Traditional radar product integrity suffers from gaps in coverage over large areas. While some geographical areas are fortunate to have ground- and/or satellite-based radar coverage, most areas around the globe do not have complete coverage from reliable radar networks. The use of radar-based products is advantageous for understanding current weather conditions and how weather systems may evolve over time. Convection and precipitating weather systems often impact critical missions for the United States Air Force (USAF); therefore, access to products that go beyond traditional radar output would be beneficial for mission planning and execution. To address this, the Massachusetts Institute of Technology Lincoln Laboratory (MITLL) has created the Global Synthetic Weather Radar (GSWR) product, which provides near-global coverage of radar-based outputs using advanced machine-learning techniques. To aid the USAF in making evidenced-based decisions when using GSWR products, the Developmental Testbed Center (DTC) performed rigorous veracity testing to compare GSWR products against several ground-based radar outputs to ensure the products were developed properly. The evaluation was performed using the enhanced Model Evaluation Tools (METplus) and was largely conducted on the cloud via Amazon Web Services (AWS). Both traditional evaluation approaches, as well as more advanced spatial approaches, including the application of MET’s Method for Object-based Diagnostic Evaluation (MODE), were employed.

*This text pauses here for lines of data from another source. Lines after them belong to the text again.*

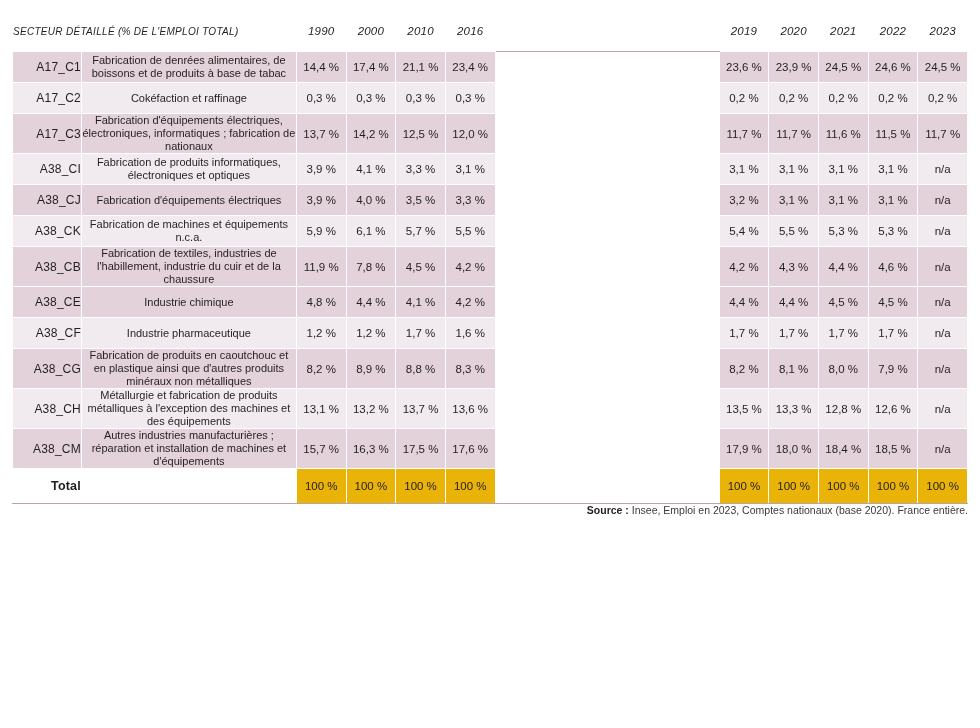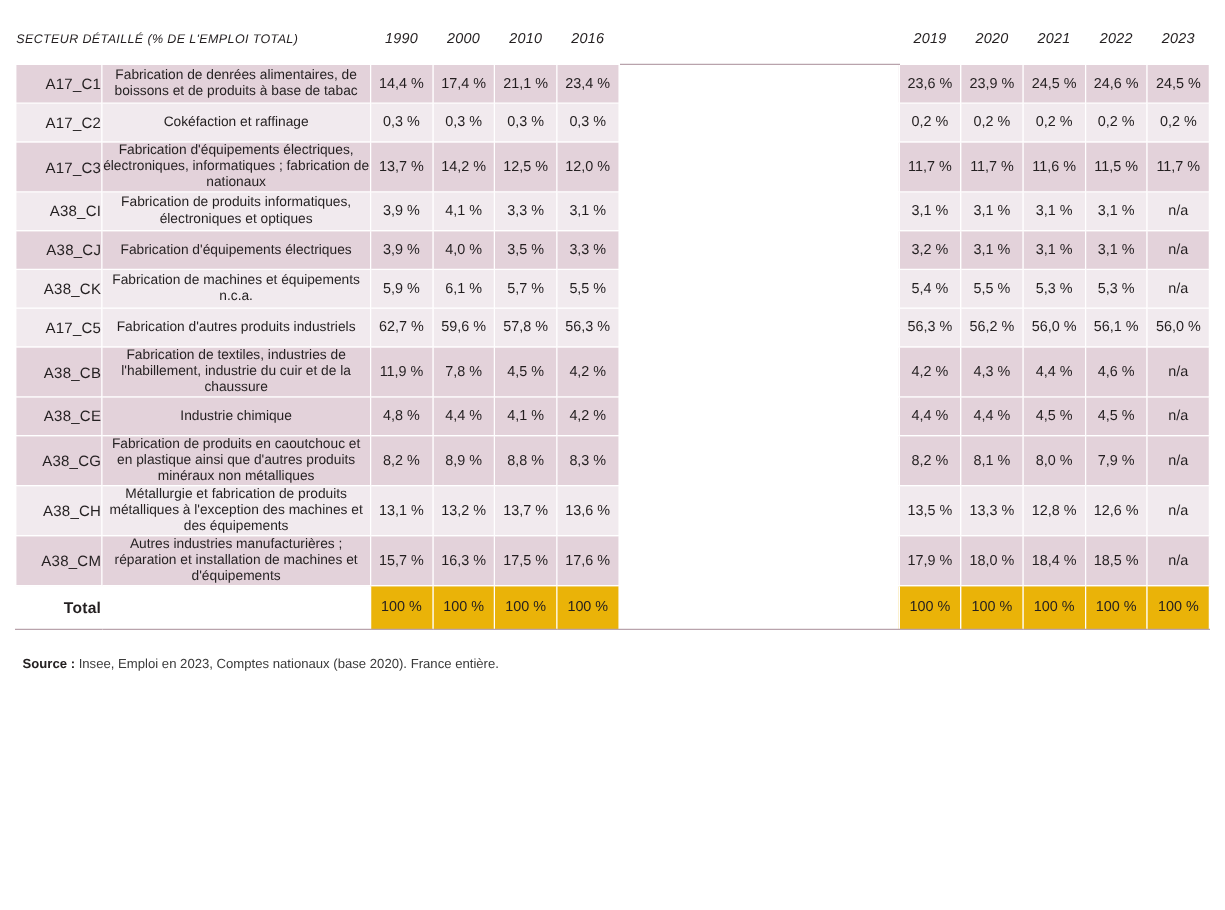--- a/index.html
+++ b/index.html
@@ -112,24 +112,25 @@
     background: #eab308;
     font-size: 11.5px;
   }
   tr.total td.gap {
     border-top: 1px solid #b9a3ac;
     border-bottom: 1px solid #b9a3ac;
     background: #ffffff;
   }
 
   .source {
-    margin-top: 21px;
+    margin-top: 0;
     padding-left: 6px;
     font-size: 10.5px;
     color: #3a3a3a;
+    text-align: right;
   }
   .source .lbl { font-weight: bold; color: #231f20; }
 </style>
 </head>
 <body>
 
 <div class="page">
 
   <table class="stats">
     <colgroup>
@@ -239,34 +240,20 @@
           <td class="val">6,1 %</td>
           <td class="val">5,7 %</td>
           <td class="val">5,5 %</td>
           <td class="gap"></td>
           <td class="val">5,4 %</td>
           <td class="val">5,5 %</td>
           <td class="val">5,3 %</td>
           <td class="val">5,3 %</td>
           <td class="val">n/a</td>
         </tr>
-        <tr class="plain">
-          <td class="code">A17_C5</td>
-          <td class="label">Fabrication d'autres produits industriels</td>
-          <td class="val">62,7 %</td>
-          <td class="val">59,6 %</td>
-          <td class="val">57,8 %</td>
-          <td class="val">56,3 %</td>
-          <td class="gap"></td>
-          <td class="val">56,3 %</td>
-          <td class="val">56,2 %</td>
-          <td class="val">56,0 %</td>
-          <td class="val">56,1 %</td>
-          <td class="val">56,0 %</td>
-        </tr>
         <tr class="shade">
           <td class="code">A38_CB</td>
           <td class="label">Fabrication de textiles, industries de l'habillement, industrie du cuir et de la chaussure</td>
           <td class="val">11,9 %</td>
           <td class="val">7,8 %</td>
           <td class="val">4,5 %</td>
           <td class="val">4,2 %</td>
           <td class="gap"></td>
           <td class="val">4,2 %</td>
           <td class="val">4,3 %</td>
@@ -281,20 +268,34 @@
           <td class="val">4,4 %</td>
           <td class="val">4,1 %</td>
           <td class="val">4,2 %</td>
           <td class="gap"></td>
           <td class="val">4,4 %</td>
           <td class="val">4,4 %</td>
           <td class="val">4,5 %</td>
           <td class="val">4,5 %</td>
           <td class="val">n/a</td>
         </tr>
+        <tr class="plain">
+          <td class="code">A38_CF</td>
+          <td class="label">Industrie pharmaceutique</td>
+          <td class="val">1,2 %</td>
+          <td class="val">1,2 %</td>
+          <td class="val">1,7 %</td>
+          <td class="val">1,6 %</td>
+          <td class="gap"></td>
+          <td class="val">1,7 %</td>
+          <td class="val">1,7 %</td>
+          <td class="val">1,7 %</td>
+          <td class="val">1,7 %</td>
+          <td class="val">n/a</td>
+        </tr>
         <tr class="shade">
           <td class="code">A38_CG</td>
           <td class="label">Fabrication de produits en caoutchouc et en plastique ainsi que d'autres produits minéraux non métalliques</td>
           <td class="val">8,2 %</td>
           <td class="val">8,9 %</td>
           <td class="val">8,8 %</td>
           <td class="val">8,3 %</td>
           <td class="gap"></td>
           <td class="val">8,2 %</td>
           <td class="val">8,1 %</td>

The DTC’s evaluation was based on GSWR analysis data spanning from 15 May - 31 August 2020. These products included composite reflectivity, echo top, and vertically integrated liquid. GSWR products were compared against several observation and analysis datasets, including Multi-Radar/Multi-Sensor (MRMS) products, Next Generation Weather Radar (NEXRAD) products, Operational Programme for the Exchange of Weather Radar Information (OPERA) products.

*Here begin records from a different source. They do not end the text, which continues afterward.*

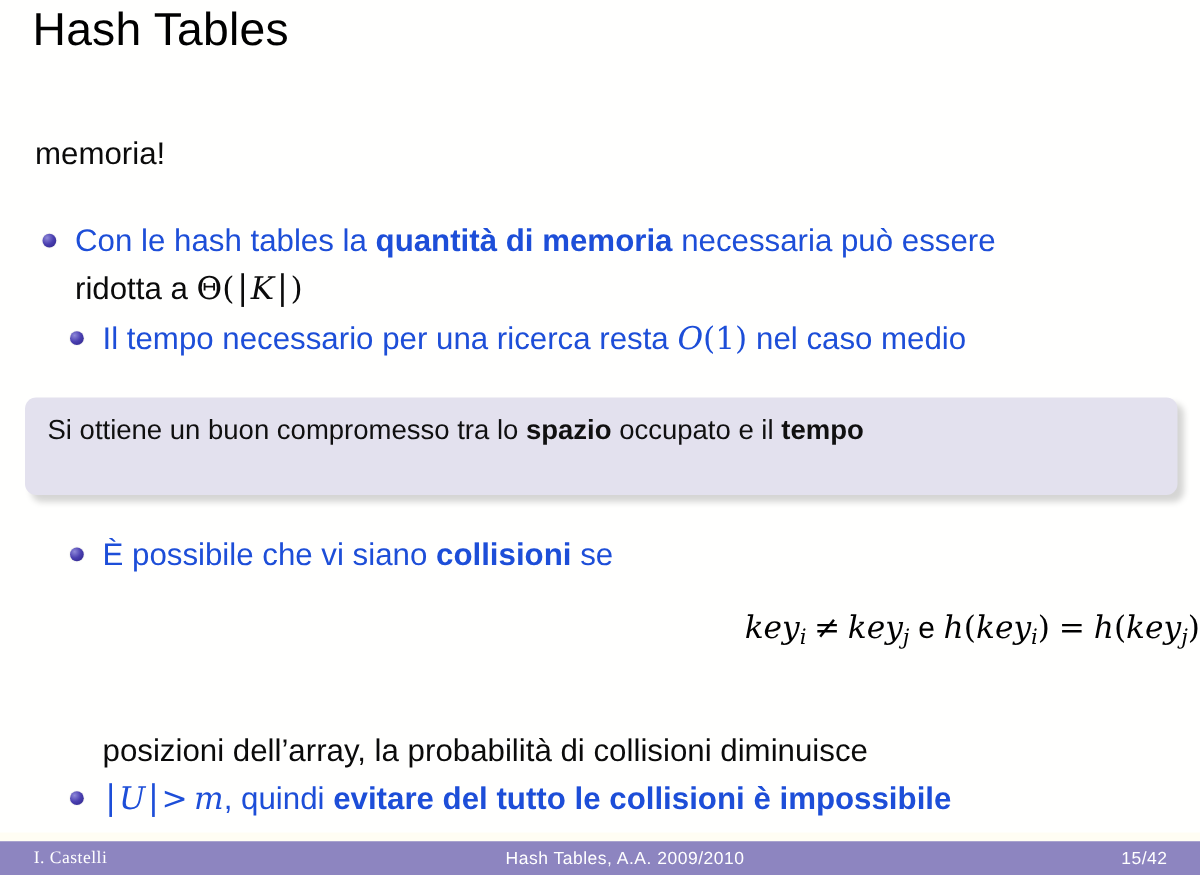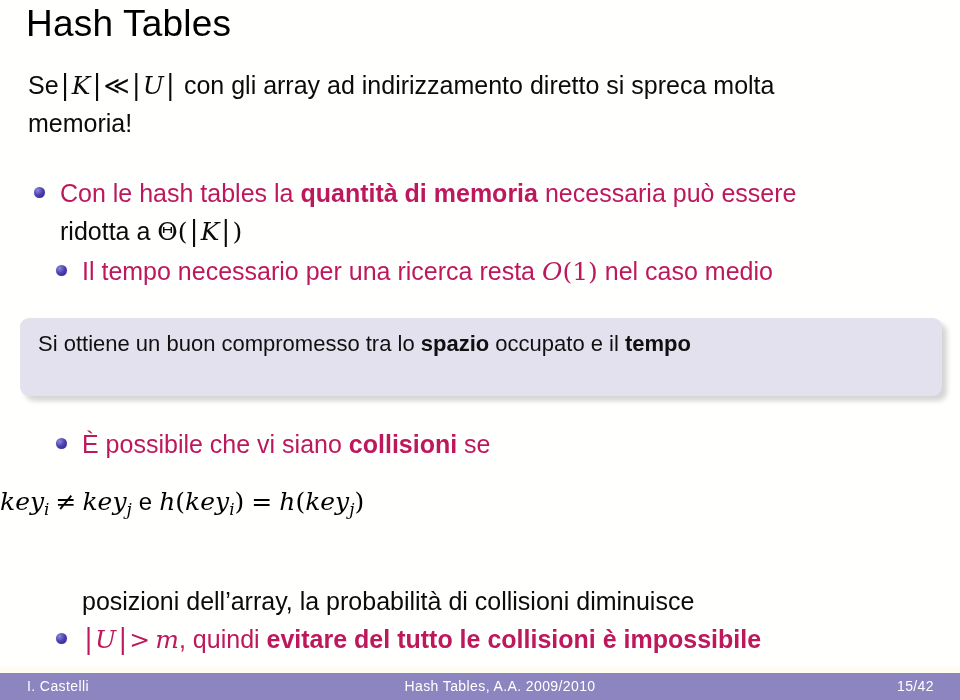--- a/index.html
+++ b/index.html
@@ -84,21 +84,21 @@
     height: 11px;
     border-radius: 50%;
     background: radial-gradient(circle at 33% 30%, #8e88d8 0%, #4a3fb0 48%, #2b2286 100%);
     box-shadow: 0 0 1px rgba(0,0,0,0.25);
   }
   .btext {
     display: block;
     margin-left: 26px;
     font-size: 25px;
     line-height: 38px;
-    color: #be185d;
+    color: #1d4ed8;
   }
 
   
   .block {
     position: absolute;
     left: 20px;
     top: 318px;
     width: 922px;
     height: 78px;
     background: #e3e1ee;
@@ -109,21 +109,21 @@
     padding: 8px 18px 0 18px;
     font-size: 22px;
     line-height: 35px;
     color: #101010;
   }
 
   
   .display-math {
     position: absolute;
     width: 960px;
-    text-align: left;
+    text-align: right;
     white-space: nowrap;
   }
 
   
   .footline {
     position: absolute;
     left: 0;
     top: 673px;
     width: 960px;
     height: 27px;
@@ -131,42 +131,38 @@
   }
   .foot-cell {
     position: absolute;
     top: 4px;
     font-size: 14px;
     line-height: 19px;
     color: #ffffff;
     letter-spacing: 0.4px;
     white-space: nowrap;
   }
-  .foot-author { left: 27px; }
+  .foot-author { left: 27px; font-family: Liberation Serif, serif; }
   .foot-title  { left: 0; width: 960px; text-align: center; padding-left: 40px; }
   .foot-page   { right: 26px; }
   
   .foot-tint {
     position: absolute;
     left: 0; top: 666px;
     width: 960px; height: 7px;
     background: #fffdf3;
   }
 </style>
 </head>
 <body>
 
 <div class="slide">
 
   <div class="slide-title">Hash Tables</div>
 
-  <div class="row" style="left:28px; top:66px;">
-    <span>Se</span><span class="bar">|</span><span class="m">K</span><span class="bar">|</span><span class="mu">≪</span><span class="bar">|</span><span class="m">U</span><span class="bar">|</span>
-    <span>con gli array ad indirizzamento diretto si spreca molta</span>
-  </div>
   <div class="row" style="left:28px; top:104px;">memoria!</div>
 
   <div class="bullet-item" style="left:34px; top:174px; width:900px;">
     <span class="ball"></span>
     <span class="btext">
       <span>Con le hash tables la </span><b>quantità di memoria</b><span> necessaria può essere</span>
     </span>
   </div>
   <div class="row" style="left:60px; top:212px;">
     <span>ridotta a </span><span class="mu">Θ(</span><span class="bar">|</span><span class="m">K</span><span class="bar">|</span><span class="mu">)</span>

For all three variables evaluated, GSWR analyses showed the highest skill at the lowest thresholds evaluated and the lowest skill at the highest thresholds evaluated; VIL typically showed lower skill than composite reflectivity and echo tops. Object-based evaluation provided value-added information beyond traditional measures. Key results from the object-based evaluation established that GSWR often produced fewer, larger composite reflectivity and echo top MODE objects when compared to the “truth” datasets and GSWR MODE objects typically exhibited weaker intensities and a south-west displacement. The results from this robust veracity testing activity were shared with the USAF and MITLL with the goal of providing information to make informed operational decisions as well as aid in the future development of GSWR products.